↓↓↓

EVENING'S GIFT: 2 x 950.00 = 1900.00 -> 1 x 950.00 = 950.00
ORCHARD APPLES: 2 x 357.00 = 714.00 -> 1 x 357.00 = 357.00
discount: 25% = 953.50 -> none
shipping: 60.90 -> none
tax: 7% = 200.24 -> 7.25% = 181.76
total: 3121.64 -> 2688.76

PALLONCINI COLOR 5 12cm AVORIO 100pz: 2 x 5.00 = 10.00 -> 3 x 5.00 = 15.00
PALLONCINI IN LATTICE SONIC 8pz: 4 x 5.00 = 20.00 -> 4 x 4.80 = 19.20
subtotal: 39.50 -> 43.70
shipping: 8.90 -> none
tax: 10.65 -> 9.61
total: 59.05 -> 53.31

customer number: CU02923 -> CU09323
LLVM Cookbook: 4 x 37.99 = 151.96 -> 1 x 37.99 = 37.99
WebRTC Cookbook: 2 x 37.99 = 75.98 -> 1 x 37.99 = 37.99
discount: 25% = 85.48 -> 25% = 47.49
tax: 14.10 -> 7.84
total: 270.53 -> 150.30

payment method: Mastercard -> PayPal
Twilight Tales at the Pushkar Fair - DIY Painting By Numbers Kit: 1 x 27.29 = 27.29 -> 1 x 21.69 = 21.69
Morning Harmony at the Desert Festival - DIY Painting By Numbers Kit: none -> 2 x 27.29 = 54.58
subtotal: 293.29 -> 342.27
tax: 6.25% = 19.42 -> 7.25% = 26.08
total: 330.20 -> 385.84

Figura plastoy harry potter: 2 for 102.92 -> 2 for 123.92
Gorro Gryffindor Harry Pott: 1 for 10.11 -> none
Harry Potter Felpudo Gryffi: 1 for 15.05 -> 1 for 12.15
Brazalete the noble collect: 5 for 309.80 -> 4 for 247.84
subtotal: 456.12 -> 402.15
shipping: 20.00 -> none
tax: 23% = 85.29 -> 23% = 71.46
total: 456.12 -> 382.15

↑↑↑

**WORK TO BE COMPLETED:** Look above for the line containing "Twilight Tales at". Output from there through the line containing "shipping: 20.00 -> none", exactly and inclusively.

**EXERCISE ANSWER:**
Twilight Tales at the Pushkar Fair - DIY Painting By Numbers Kit: 1 x 27.29 = 27.29 -> 1 x 21.69 = 21.69
Morning Harmony at the Desert Festival - DIY Painting By Numbers Kit: none -> 2 x 27.29 = 54.58
subtotal: 293.29 -> 342.27
tax: 6.25% = 19.42 -> 7.25% = 26.08
total: 330.20 -> 385.84

Figura plastoy harry potter: 2 for 102.92 -> 2 for 123.92
Gorro Gryffindor Harry Pott: 1 for 10.11 -> none
Harry Potter Felpudo Gryffi: 1 for 15.05 -> 1 for 12.15
Brazalete the noble collect: 5 for 309.80 -> 4 for 247.84
subtotal: 456.12 -> 402.15
shipping: 20.00 -> none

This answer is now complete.